An exact retyping of all lines below is the answer; pictures do not belong in it.

*Listed records*:
§

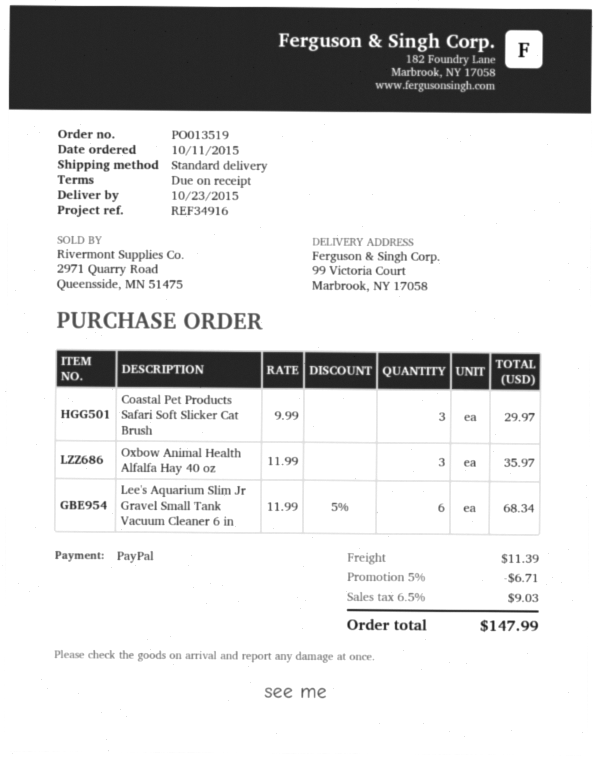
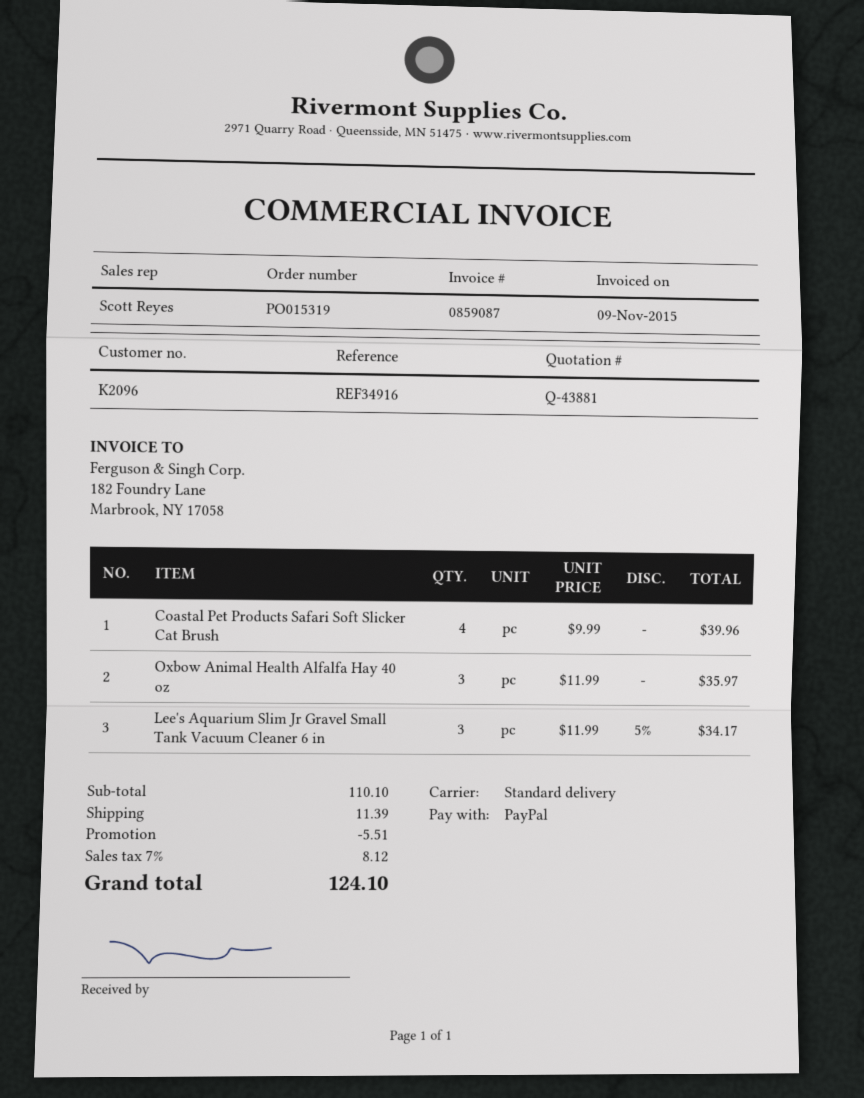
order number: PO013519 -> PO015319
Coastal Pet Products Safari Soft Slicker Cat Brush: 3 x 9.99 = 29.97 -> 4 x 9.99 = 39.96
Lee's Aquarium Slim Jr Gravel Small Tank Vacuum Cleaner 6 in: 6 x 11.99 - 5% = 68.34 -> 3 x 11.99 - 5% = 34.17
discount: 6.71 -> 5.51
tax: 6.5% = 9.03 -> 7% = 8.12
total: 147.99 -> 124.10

§

*Exercise output*:
order number: PO013519 -> PO015319
Coastal Pet Products Safari Soft Slicker Cat Brush: 3 x 9.99 = 29.97 -> 4 x 9.99 = 39.96
Lee's Aquarium Slim Jr Gravel Small Tank Vacuum Cleaner 6 in: 6 x 11.99 - 5% = 68.34 -> 3 x 11.99 - 5% = 34.17
discount: 6.71 -> 5.51
tax: 6.5% = 9.03 -> 7% = 8.12
total: 147.99 -> 124.10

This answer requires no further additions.